• [WHAT THE EXERCISE ASKS] Extract each line holding the word "Nike" from the entries.

START RECORDS FOR THE TASK

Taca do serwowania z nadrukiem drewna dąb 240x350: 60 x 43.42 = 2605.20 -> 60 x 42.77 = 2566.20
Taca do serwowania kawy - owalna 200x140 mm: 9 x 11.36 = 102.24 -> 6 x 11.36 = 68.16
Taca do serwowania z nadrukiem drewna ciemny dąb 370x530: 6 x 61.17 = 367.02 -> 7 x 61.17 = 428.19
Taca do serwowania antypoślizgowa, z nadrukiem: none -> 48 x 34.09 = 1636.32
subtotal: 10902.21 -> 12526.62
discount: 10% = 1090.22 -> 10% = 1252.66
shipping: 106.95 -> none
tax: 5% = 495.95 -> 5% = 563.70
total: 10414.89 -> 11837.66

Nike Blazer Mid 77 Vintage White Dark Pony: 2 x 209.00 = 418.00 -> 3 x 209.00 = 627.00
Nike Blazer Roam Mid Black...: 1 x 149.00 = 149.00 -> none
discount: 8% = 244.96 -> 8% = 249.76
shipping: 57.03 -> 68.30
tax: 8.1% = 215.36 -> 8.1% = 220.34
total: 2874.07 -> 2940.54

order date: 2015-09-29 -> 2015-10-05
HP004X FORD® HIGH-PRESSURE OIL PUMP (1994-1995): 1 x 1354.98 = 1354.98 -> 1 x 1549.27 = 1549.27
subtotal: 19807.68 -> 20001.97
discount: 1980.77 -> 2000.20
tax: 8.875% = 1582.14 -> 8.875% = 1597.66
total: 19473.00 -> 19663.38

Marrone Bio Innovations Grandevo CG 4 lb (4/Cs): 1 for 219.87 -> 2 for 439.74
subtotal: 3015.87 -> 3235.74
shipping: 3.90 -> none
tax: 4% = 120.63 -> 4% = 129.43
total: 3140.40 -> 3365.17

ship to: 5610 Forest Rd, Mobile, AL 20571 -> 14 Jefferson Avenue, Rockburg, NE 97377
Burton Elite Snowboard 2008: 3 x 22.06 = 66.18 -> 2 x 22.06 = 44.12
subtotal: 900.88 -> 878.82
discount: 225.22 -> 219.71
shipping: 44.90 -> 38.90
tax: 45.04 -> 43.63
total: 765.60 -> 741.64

END RECORDS FOR THE TASK

• [RESULT OF THIS EXERCISE]
Nike Blazer Mid 77 Vintage White Dark Pony: 2 x 209.00 = 418.00 -> 3 x 209.00 = 627.00
Nike Blazer Roam Mid Black...: 1 x 149.00 = 149.00 -> none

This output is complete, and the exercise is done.